Он позвонил. Дверь открыла Амелия Морелли. Лицо Амелии было угрюмым и печальным, однако стоило ей увидеть доктора, как выражение его переменилось. Ее волосы были убраны в пучок, напоминающий гладкий каштан, прикрепленный на затылке и обрамленный парочкой выбившихся локонов. На Амелии было платье оливкового цвета, прикрывающее колени. Короткий вязаный кардиган, наброшенный на сутулые от горя плечи. Алан чмокнул ее в щеку, она едва заметно улыбнулась и пригласила его в дом.
– Рада тебя видеть. Мы провели ужасную ночь, – проговорила она в прихожей. – Снимай пальто и шарф. Мы включили отопление. Просто не верится, что в разгар сентября стоит такой холод. Сейчас принесу чай.
Вспомнив, каким измученным и опустошенным было лицо Мэри Энн в день похорон, как безутешно она рыдала, как покраснели худые щеки, он вновь ощутил тоску и жалость.
– Где девочка? – спросил он, усевшись за стол в гостиной.
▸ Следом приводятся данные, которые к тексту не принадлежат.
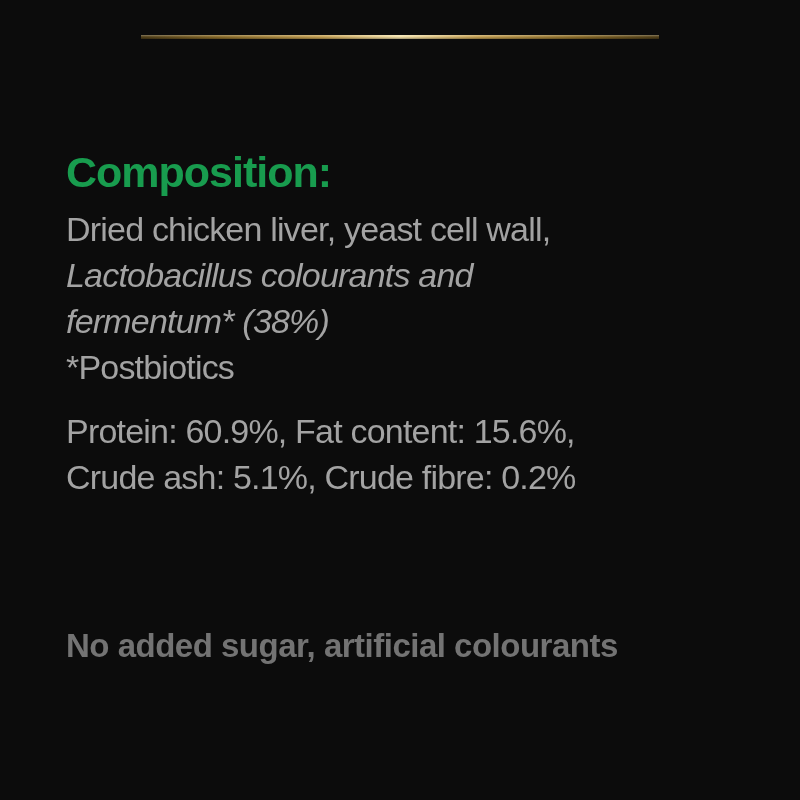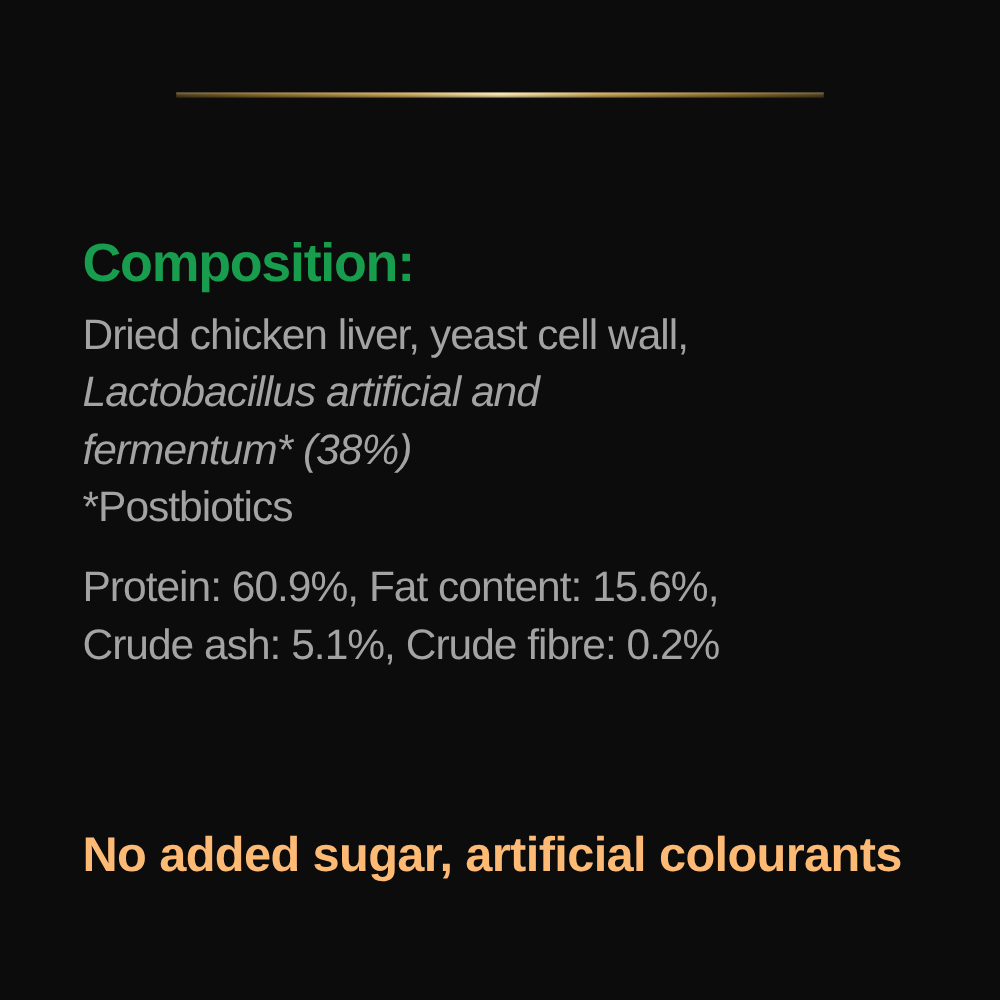--- a/index.html
+++ b/index.html
@@ -7,21 +7,20 @@
     padding: 0;
     background: #0c0c0c;
   }
   .stage {
     position: relative;
     width: 800px;
     height: 736px;
     background: #0c0c0c;
     overflow: hidden;
     font-family: "Liberation Sans", sans-serif;
-    margin-top: 39px;
   }
   .gold-rule {
     position: absolute;
     left: 141px;
     width: 518px;
     height: 4px;
     background:
       linear-gradient(to bottom, rgba(255,255,255,0.30), rgba(255,255,255,0.0) 45%, rgba(0,0,0,0.35)),
       linear-gradient(to right, #51401a 0%, #8a6c2a 15%, #c6a255 35%, #f5e3ac 50%, #c6a255 65%, #8a6c2a 85%, #51401a 100%);
   }
@@ -45,39 +44,39 @@
     color: #a3a3a3;
     font-size: 34px;
     font-weight: 400;
     line-height: 46px;
     letter-spacing: -0.8px;
     white-space: nowrap;
   }
   .body-line.italic { font-style: italic; }
 
   .claim-line {
-    color: #fdba74;
-    font-size: 39px;
+    color: #737373;
+    font-size: 33px;
     font-weight: bold;
     line-height: 44px;
     letter-spacing: -0.5px;
     white-space: nowrap;
   }
 </style>
 </head>
 <body>
 
 <div class="stage">
 
   <div class="gold-rule top"></div>
 
   <div class="section" id="composition-section">
     <h2 class="heading">Composition:</h2>
     <div class="body-line">Dried chicken liver, yeast cell wall,</div>
-    <div class="body-line italic">Lactobacillus artificial and</div>
+    <div class="body-line italic">Lactobacillus colourants and</div>
     <div class="body-line italic">fermentum* (38%)</div>
     <div class="body-line">*Postbiotics</div>
   </div>
 
   <div class="section" id="analytical-section">
     <div class="body-line">Protein: 60.9%, Fat content: 15.6%,</div>
     <div class="body-line">Crude ash: 5.1%, Crude fibre: 0.2%</div>
   </div>
 
   <div class="section" id="claim-section">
– Отдыхает. Можешь навестить ее после чая, – коротко ответила Амелия. – У тебя замерзли руки, и я знаю, что случилось с Оуэнс. Ужасный день. Выпей-ка сперва это.
Алан невесело улыбнулся.
– Ты напоминаешь мне мать, Амелия. Придется тебя послушаться. Как чувствует себя Мэри Энн?
– Не очень, – продолжала Амелия, и звучание ее бесцветного голоса не изменилось. Она уселась за стол перед Аланом и разлила чай по двум фарфоровым чашкам с золотым ободком по краям. – Почти не спала. Карлоте пришлось дать ей успокоительное, которое ты нам оставил, но она все равно рыдала и несла какую-то околесицу. Как бы она не сошла с ума, Алан. Боюсь, второго удара она не вынесет.